Disclosure of Invention
The invention mainly aims to provide a control method, a control system and a storage medium for improving the performance of an engine after starting, and aims to solve the problems that the idle speed of a vehicle is directly returned to after the rotating speed of the engine is increased to the peak rotating speed, the water temperature of the engine is not favorably improved, and a user feels large jitter and poor perception quality in the starting process of the vehicle due to large rotating speed fluctuation.
In order to achieve the above object, the present invention provides a control method for improving the performance of an engine after starting, comprising the steps of:
acquiring the actual rotating speed of the engine after the engine is started;
and when the actual rotating speed of the engine meets a preset condition, controlling the engine to gradually reduce the speed to the idle rotating speed.
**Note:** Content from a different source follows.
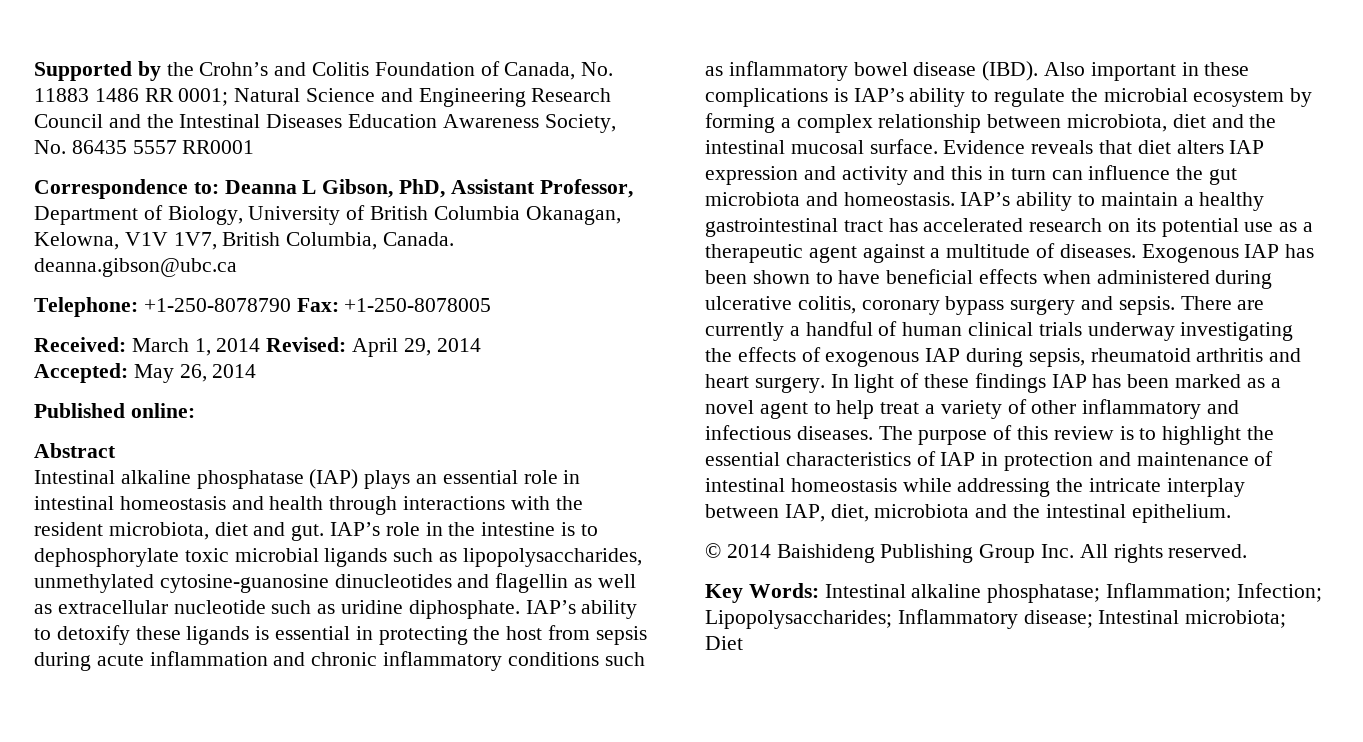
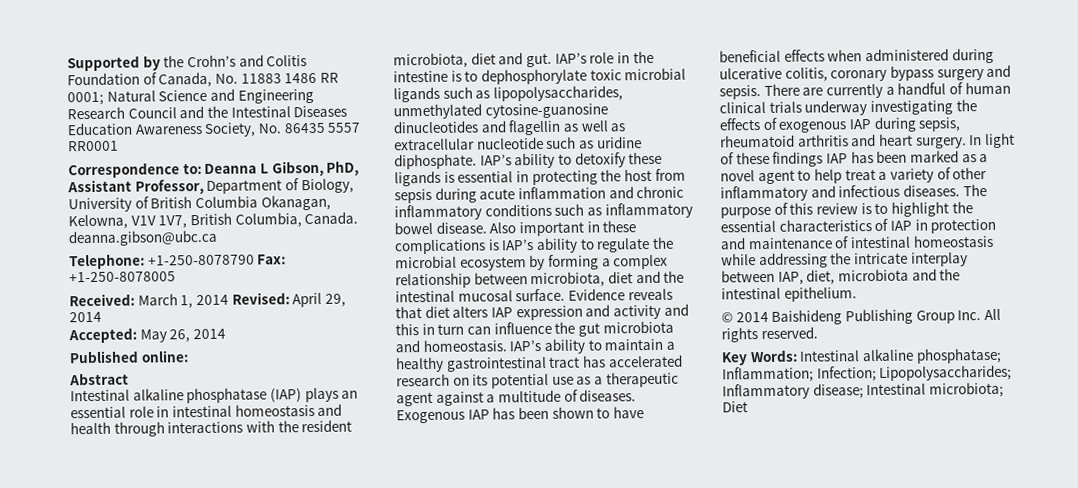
- IAP’s ability to detoxify these ligands is essential in protecting the host from sepsis during acute inflammation and chronic inflammatory conditions such as inflammatory bowel disease (IBD).
+ IAP’s ability to detoxify these ligands is essential in protecting the host from sepsis during acute inflammation and chronic inflammatory conditions such as inflammatory bowel disease.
Optionally, the preset condition is that there is a speed reduction command and the actual rotation speed is a peak rotation speed.
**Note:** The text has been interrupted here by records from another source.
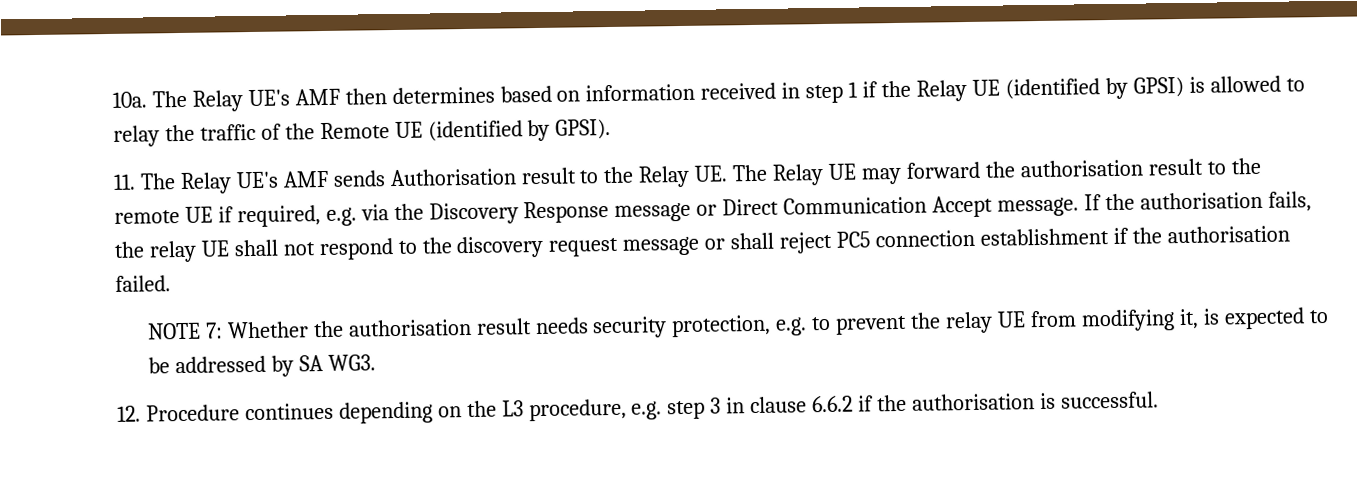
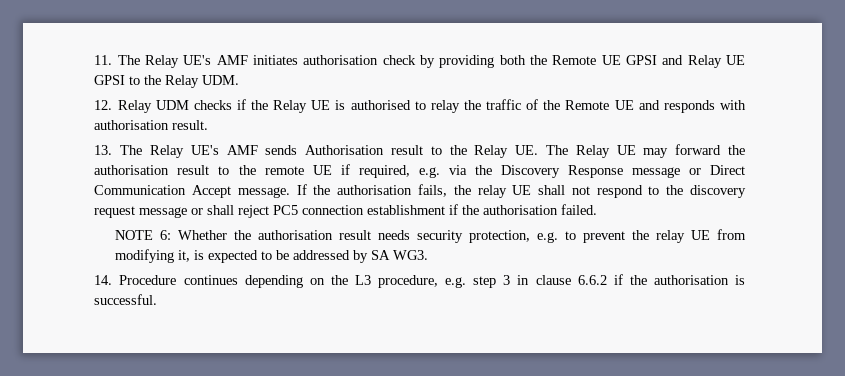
- 10a. The Relay UE's AMF then determines based on information received in step 1 if the Relay UE (identified by GPSI) is allowed to relay the traffic of the Remote UE (identified by GPSI).
- 11. The Relay UE's AMF sends Authorisation result to the Relay UE. The Relay UE may forward the authorisation result to the remote UE if required, e.g. via the Discovery Response message or Direct Communication Accept message.
+ 11. The Relay UE's AMF initiates authorisation check by providing both the Remote UE GPSI and Relay UE GPSI to the Relay UDM.
+ 12. Relay UDM checks if the Relay UE is authorised to relay the traffic of the Remote UE and responds with authorisation result.
+ 13. The Relay UE's AMF sends Authorisation result to the Relay UE. The Relay UE may forward the authorisation result to the remote UE if required, e.g. via the Discovery Response message or Direct Communication Accept message.
- NOTE 7: Whether the authorisation result needs security protection, e.g. to prevent the relay UE from modifying it, is expected to be addressed by SA WG3.
+ NOTE 6: Whether the authorisation result needs security protection, e.g. to prevent the relay UE from modifying it, is expected to be addressed by SA WG3.
- 12. Procedure continues depending on the L3 procedure, e.g. step 3 in clause 6.6.2 if the authorisation is successful.
+ 14. Procedure continues depending on the L3 procedure, e.g. step 3 in clause 6.6.2 if the authorisation is successful.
Optionally, when the actual rotation speed of the engine meets a preset condition, the step of controlling the engine to gradually reduce the rotation speed to the idle rotation speed comprises:
acquiring the transitional rotating speed of the engine according to the running state parameters of the engine;
and when the actual rotating speed of the engine is reduced to the transitional rotating speed, controlling the engine to maintain the transitional rotating speed to operate for a preset time.
Optionally, the step of controlling the engine to maintain the transitional rotation speed for a preset time when the actual rotation speed of the engine is reduced to the transitional rotation speed further comprises:
after the engine keeps the transitional rotating speed to operate for a preset time period, controlling the engine to continuously reduce the speed;
and controlling the engine to maintain the idle speed operation when the engine speed is reduced to the idle speed.
Optionally, the operating state parameters according to the engine include an engine operating time and a water temperature at which the engine operates.
Optionally, the idle speed is v0Said transitional rotational speed is v1The running time of the engine is T, and the water temperature of the engine during running is M;
the step of obtaining the transitional rotation speed of the engine according to the running state parameters of the engine comprises the following steps:
when v is0At 750rpm, -40 ℃ or more, M or less and-25 ℃ or less, and T or less than 0s or less and 30s, then v11300 rpm; or the like, or, alternatively,
when v is0=750rpm,-20℃<M is less than or equal to-15 ℃, and T is less than or equal to 0s and less than or equal to 30s, then v11250 rpm; or the like, or, alternatively,
when v is0=750rpm,-7℃<M is less than or equal to 10 ℃, and T is less than or equal to 0s and less than or equal to 20s, then v11250 rpm; or the like, or, alternatively,
when v is0=750rpm,20℃<M is less than or equal to 30 ℃, and T is less than or equal to 0s and less than or equal to 20s, then v11240 rpm; or the like, or, alternatively,
when v is0=750rpm,32℃<M is less than or equal to 70 ℃, and T is less than or equal to 0s and less than or equal to 10s, then v11100 rpm; or the like, or, alternatively,
when v is0(iii) 750rpm, M is 72 ℃, and T is 0s ≦ 10s, then v1=950rpm。
Optionally, the step of obtaining the transitional rotation speed of the engine according to the operating state parameter of the engine further comprises:
acquiring an actual idle speed of the engine;
acquiring an idle speed difference value between the actual idle speed and the idle speed;
and acquiring the actual transition rotating speed according to the idle speed difference value.
Optionally, the idle speed difference is H, and the actual transitional rotation speed is v3Said actual transitional rotational speed satisfies v3=v1+H。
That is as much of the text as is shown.